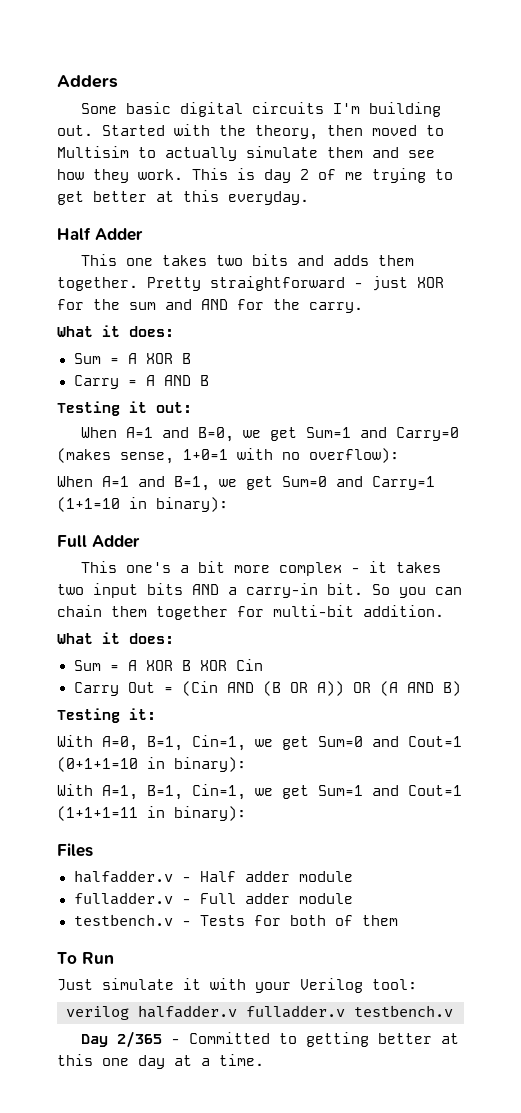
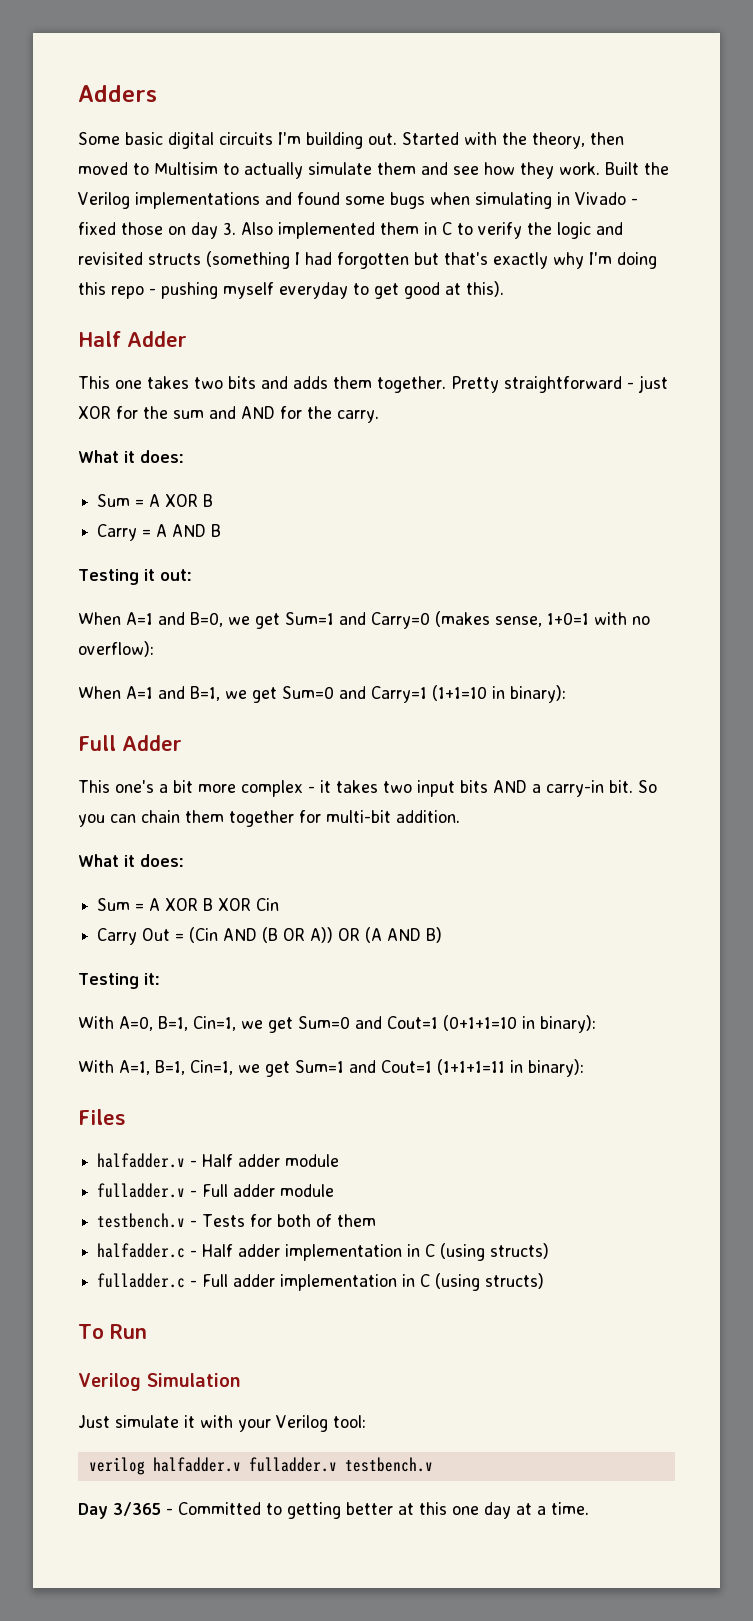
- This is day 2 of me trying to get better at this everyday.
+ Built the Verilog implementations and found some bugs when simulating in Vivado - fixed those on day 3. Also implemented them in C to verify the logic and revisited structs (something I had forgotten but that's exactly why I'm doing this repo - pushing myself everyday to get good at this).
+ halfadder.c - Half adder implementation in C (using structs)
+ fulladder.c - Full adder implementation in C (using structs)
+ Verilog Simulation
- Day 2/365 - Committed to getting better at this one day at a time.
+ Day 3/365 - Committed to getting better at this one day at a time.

...

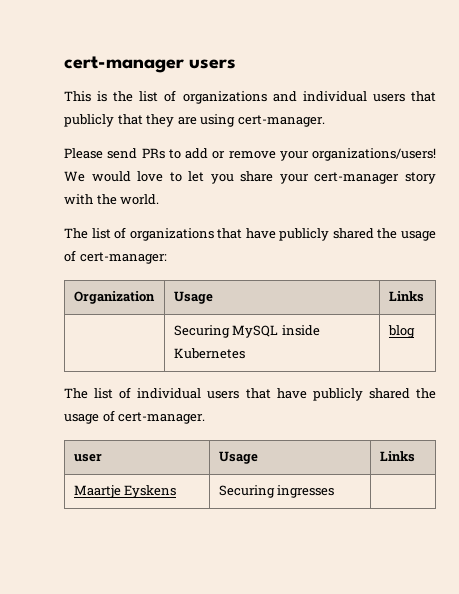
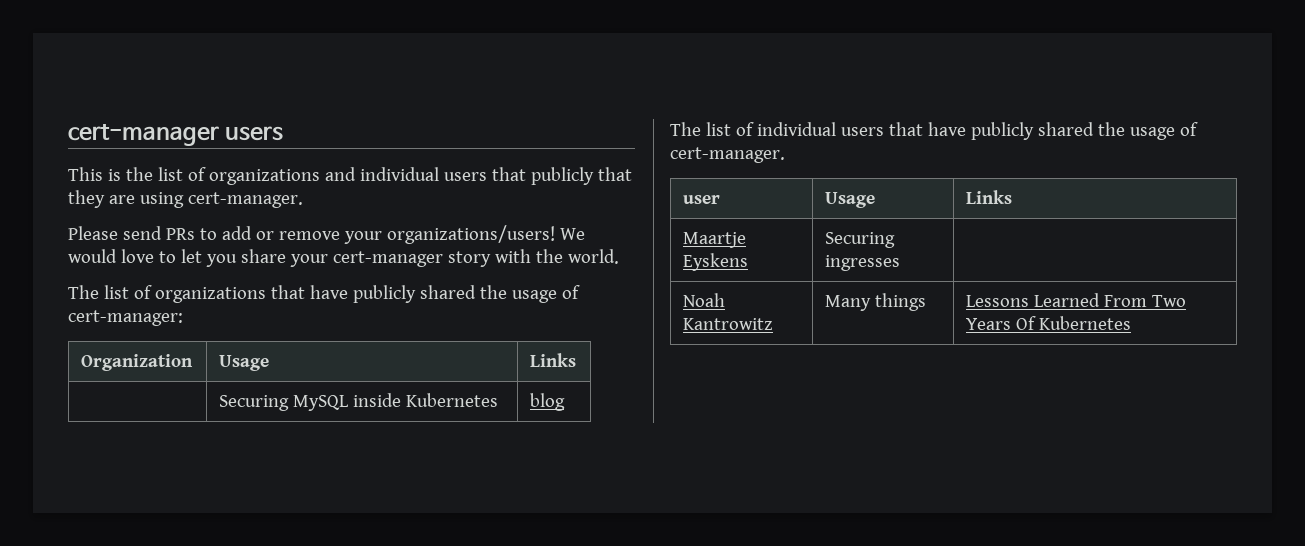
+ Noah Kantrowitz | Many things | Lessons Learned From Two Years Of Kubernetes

==

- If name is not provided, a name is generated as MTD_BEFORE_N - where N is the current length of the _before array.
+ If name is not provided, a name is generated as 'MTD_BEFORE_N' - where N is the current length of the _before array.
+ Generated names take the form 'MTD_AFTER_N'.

◆ **Try it**
In the entries above, one line contains "- This is day" and another contains "3/365 - Committed". Reproduce exactly those two lines and the lines between them, nothing else.

◆ **Task output**
- This is day 2 of me trying to get better at this everyday.
+ Built the Verilog implementations and found some bugs when simulating in Vivado - fixed those on day 3. Also implemented them in C to verify the logic and revisited structs (something I had forgotten but that's exactly why I'm doing this repo - pushing myself everyday to get good at this).
+ halfadder.c - Half adder implementation in C (using structs)
+ fulladder.c - Full adder implementation in C (using structs)
+ Verilog Simulation
- Day 2/365 - Committed to getting better at this one day at a time.
+ Day 3/365 - Committed to getting better at this one day at a time.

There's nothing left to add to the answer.